Enhanced photocatalytic water splitting and CO2 capture: Insights from in-situ spectro-electrochemical analysis of the graphene-nickel nano particle interface

This study explores the interfacial properties of graphene and nickel nano particle (Ni-NP) for the water splitting and Carbon di-oxide (CO2) capture application. We analyze the composition of the composite using techniques like Raman spectroscopy, which helps us identify characteristic features of both Ni and graphene.
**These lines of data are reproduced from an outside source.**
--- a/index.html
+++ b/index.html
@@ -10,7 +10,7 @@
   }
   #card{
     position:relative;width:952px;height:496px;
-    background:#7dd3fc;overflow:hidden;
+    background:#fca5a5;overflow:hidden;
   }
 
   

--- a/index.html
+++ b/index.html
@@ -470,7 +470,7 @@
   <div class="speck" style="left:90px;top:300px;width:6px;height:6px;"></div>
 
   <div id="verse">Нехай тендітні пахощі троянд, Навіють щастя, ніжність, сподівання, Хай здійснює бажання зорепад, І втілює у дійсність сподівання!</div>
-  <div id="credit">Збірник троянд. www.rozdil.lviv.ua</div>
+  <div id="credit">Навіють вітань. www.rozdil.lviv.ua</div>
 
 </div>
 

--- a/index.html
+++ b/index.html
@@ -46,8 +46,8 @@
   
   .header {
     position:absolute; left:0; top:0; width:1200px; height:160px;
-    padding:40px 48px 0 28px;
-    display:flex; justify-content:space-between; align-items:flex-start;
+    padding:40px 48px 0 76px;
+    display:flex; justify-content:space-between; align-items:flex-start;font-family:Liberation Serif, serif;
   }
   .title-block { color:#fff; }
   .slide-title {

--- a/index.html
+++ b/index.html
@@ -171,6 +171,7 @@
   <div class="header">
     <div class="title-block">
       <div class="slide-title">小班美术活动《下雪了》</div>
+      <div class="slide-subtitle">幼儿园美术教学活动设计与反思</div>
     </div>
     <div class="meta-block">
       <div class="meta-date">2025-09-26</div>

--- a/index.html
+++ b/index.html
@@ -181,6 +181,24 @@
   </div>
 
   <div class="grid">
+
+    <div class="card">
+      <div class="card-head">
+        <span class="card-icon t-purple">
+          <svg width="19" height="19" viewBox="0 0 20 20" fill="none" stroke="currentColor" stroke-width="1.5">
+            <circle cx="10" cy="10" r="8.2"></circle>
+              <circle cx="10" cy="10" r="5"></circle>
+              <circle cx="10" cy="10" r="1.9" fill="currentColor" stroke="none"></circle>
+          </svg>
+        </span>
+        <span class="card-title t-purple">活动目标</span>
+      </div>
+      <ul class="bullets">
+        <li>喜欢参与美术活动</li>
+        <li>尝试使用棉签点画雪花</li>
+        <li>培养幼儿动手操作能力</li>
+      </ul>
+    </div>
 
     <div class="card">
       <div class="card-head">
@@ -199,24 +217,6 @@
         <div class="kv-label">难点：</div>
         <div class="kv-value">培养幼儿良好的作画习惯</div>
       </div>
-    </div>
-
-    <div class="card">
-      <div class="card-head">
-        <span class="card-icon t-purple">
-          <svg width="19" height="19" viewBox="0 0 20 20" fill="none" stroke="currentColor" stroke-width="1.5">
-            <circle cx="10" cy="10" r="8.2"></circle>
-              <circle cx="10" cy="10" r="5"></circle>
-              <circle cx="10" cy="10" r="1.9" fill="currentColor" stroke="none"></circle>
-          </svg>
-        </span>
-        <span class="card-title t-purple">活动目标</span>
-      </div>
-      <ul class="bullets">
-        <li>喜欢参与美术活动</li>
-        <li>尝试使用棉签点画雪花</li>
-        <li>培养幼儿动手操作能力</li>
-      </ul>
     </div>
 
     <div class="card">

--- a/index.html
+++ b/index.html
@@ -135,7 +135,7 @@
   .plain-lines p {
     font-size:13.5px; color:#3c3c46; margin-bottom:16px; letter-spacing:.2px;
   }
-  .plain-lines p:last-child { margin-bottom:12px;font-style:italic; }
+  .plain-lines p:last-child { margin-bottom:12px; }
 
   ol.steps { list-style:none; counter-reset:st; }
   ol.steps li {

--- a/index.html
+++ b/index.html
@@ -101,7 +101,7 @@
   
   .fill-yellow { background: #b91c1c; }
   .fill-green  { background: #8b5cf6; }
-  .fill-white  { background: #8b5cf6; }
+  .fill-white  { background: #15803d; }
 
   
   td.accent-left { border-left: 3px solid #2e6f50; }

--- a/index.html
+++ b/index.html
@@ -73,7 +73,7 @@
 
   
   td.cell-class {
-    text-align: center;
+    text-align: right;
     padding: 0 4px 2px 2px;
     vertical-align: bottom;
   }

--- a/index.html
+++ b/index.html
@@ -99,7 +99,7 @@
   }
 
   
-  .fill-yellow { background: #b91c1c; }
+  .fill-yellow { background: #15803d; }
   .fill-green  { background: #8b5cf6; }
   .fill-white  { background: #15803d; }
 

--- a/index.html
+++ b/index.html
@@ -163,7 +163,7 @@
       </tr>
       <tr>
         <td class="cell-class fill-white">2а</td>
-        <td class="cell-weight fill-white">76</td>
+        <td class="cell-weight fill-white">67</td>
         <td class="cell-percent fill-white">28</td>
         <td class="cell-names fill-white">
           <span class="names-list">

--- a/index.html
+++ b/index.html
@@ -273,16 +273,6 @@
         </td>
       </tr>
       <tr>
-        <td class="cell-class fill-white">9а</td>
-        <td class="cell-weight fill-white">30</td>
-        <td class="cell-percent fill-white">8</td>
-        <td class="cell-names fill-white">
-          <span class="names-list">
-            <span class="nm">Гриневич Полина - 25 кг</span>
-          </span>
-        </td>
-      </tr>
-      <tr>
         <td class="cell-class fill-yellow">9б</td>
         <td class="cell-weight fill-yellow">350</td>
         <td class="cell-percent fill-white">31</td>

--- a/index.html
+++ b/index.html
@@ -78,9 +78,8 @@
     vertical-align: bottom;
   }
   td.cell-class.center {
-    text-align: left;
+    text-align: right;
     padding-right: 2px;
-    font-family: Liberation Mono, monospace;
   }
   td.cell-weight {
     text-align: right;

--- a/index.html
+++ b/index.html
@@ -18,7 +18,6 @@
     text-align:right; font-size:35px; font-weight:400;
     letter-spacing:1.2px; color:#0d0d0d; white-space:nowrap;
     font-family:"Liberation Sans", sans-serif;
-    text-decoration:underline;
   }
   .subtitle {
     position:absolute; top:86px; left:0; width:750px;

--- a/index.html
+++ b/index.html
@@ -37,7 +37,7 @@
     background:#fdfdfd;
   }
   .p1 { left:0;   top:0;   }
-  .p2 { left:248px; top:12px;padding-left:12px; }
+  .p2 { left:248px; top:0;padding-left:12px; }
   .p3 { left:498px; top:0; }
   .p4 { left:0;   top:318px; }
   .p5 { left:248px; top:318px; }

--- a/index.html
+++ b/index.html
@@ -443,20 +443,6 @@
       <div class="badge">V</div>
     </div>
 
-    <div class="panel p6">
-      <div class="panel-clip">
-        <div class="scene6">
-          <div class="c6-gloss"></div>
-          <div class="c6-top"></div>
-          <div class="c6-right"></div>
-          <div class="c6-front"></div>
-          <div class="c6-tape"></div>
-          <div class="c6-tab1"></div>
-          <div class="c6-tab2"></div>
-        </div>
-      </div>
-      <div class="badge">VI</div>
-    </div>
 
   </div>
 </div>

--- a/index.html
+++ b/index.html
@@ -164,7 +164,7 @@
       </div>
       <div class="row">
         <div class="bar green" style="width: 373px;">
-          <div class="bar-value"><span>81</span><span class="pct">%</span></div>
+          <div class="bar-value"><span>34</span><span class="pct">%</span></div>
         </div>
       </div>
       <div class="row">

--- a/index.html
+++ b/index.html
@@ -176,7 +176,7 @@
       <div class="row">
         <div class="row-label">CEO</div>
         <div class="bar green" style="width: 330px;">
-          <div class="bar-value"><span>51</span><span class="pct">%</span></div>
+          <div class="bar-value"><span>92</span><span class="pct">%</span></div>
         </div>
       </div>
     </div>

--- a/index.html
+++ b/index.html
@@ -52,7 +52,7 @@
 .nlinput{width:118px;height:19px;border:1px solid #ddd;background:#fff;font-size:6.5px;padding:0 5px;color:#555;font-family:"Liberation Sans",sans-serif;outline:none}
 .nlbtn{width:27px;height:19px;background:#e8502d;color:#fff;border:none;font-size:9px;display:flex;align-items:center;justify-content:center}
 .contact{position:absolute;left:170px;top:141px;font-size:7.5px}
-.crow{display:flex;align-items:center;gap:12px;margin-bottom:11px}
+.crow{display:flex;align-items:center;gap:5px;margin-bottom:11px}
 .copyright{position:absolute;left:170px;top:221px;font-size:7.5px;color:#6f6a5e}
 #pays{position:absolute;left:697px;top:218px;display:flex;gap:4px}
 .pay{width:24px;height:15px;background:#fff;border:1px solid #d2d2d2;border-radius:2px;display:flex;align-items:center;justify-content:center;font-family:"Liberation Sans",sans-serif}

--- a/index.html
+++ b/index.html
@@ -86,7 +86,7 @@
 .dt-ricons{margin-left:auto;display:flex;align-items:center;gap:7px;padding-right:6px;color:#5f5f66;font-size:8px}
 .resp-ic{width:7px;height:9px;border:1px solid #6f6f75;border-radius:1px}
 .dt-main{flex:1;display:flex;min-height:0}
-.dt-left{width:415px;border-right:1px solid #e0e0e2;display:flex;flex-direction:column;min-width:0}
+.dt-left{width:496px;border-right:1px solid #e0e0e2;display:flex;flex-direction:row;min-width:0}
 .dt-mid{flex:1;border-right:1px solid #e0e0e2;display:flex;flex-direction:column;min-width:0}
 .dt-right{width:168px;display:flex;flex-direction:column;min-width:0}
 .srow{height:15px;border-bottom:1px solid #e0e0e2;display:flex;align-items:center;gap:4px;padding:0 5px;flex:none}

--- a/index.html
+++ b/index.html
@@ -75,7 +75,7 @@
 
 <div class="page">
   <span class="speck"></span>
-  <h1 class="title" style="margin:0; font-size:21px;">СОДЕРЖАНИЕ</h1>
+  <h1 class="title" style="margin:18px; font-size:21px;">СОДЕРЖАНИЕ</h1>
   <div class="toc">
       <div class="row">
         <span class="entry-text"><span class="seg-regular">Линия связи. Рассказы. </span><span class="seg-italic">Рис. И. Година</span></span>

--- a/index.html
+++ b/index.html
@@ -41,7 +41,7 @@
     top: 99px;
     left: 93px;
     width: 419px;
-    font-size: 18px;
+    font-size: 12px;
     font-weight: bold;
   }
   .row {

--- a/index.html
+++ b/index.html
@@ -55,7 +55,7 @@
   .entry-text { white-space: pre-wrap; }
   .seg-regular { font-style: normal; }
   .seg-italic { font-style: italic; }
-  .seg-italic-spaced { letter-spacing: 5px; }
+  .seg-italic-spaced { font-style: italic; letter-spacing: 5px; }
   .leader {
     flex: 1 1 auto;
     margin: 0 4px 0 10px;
UV–vis spectroscopy and FT-IR analysis further support the presence of Ni-NP and OH ion adsorption during a catalytic reactions. The electrochemical behavior is analyzed using scanning electrochemical microscopy, unveiling the involvement of Ni-NP in redox mechanisms as well as enhancement of the interfacial current response under applied potential. Oxygen vacancies were found to significantly influence CO2 adsorption and photocatalytic reduction at the graphene/Ni(OH)2 interface. Through photo-current measurements and in-situ transmittance analysis at different wavelengths and potentials, a wavelength-dependent photo-response was observed, suggesting the involvement of interfacial plasmonic effects, which further elucidates the photo-induced effects during anodic and cathodic sweeps. A significant increase in photocurrent from − 5.7 to − 11 mA/cm2 was noticed due to the CO2 reduction. Numerical simulations using COMSOL that relate the electromagnetic theory with the photo-electrochemical analysis further reinforce experimental findings, emphasizing the importance of localized surface plasmon resonance in achieving high catalytic activity, especially around 200–350 nm illumination. With increasing particle size the catalytic efficiency shifted towards the higher wavelength region. Overall, this study provides insights into how material properties and incident light conditions influence the performance of graphene/Ni-NP composites, showcasing their potential in catalytic and energy conversion applications. [Display omitted] •Graphene/Ni exhibit enhanced photocurrent (−5.7 to −11 mA/cm2) during CO2 reduction.•Photo-electrochemical properties unveil wavelength-dependent responses, during CO2 reduction and water splitting.•Numerical simulations emphasize localized surface plasmon resonance's role in enhancing catalytic activity.